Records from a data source
===
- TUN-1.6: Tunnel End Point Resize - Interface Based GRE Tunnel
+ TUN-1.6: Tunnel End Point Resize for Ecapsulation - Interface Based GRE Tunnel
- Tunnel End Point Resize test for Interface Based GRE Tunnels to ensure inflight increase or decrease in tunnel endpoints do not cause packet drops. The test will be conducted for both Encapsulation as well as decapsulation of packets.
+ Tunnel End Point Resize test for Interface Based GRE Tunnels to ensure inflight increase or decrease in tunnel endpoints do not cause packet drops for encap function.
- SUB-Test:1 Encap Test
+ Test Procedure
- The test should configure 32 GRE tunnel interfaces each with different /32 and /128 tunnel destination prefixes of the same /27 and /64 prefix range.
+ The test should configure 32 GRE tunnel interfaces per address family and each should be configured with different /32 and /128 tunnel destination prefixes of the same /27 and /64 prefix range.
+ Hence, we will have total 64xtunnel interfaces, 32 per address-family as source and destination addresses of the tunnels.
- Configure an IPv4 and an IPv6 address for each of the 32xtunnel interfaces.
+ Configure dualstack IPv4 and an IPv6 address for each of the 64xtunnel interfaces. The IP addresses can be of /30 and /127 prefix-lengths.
===
Reproduce all entries exactly, leaving each one whole.

- TUN-1.6: Tunnel End Point Resize - Interface Based GRE Tunnel
+ TUN-1.6: Tunnel End Point Resize for Ecapsulation - Interface Based GRE Tunnel
- Tunnel End Point Resize test for Interface Based GRE Tunnels to ensure inflight increase or decrease in tunnel endpoints do not cause packet drops. The test will be conducted for both Encapsulation as well as decapsulation of packets.
+ Tunnel End Point Resize test for Interface Based GRE Tunnels to ensure inflight increase or decrease in tunnel endpoints do not cause packet drops for encap function.
- SUB-Test:1 Encap Test
+ Test Procedure
- The test should configure 32 GRE tunnel interfaces each with different /32 and /128 tunnel destination prefixes of the same /27 and /64 prefix range.
+ The test should configure 32 GRE tunnel interfaces per address family and each should be configured with different /32 and /128 tunnel destination prefixes of the same /27 and /64 prefix range.
+ Hence, we will have total 64xtunnel interfaces, 32 per address-family as source and destination addresses of the tunnels.
- Configure an IPv4 and an IPv6 address for each of the 32xtunnel interfaces.
+ Configure dualstack IPv4 and an IPv6 address for each of the 64xtunnel interfaces. The IP addresses can be of /30 and /127 prefix-lengths.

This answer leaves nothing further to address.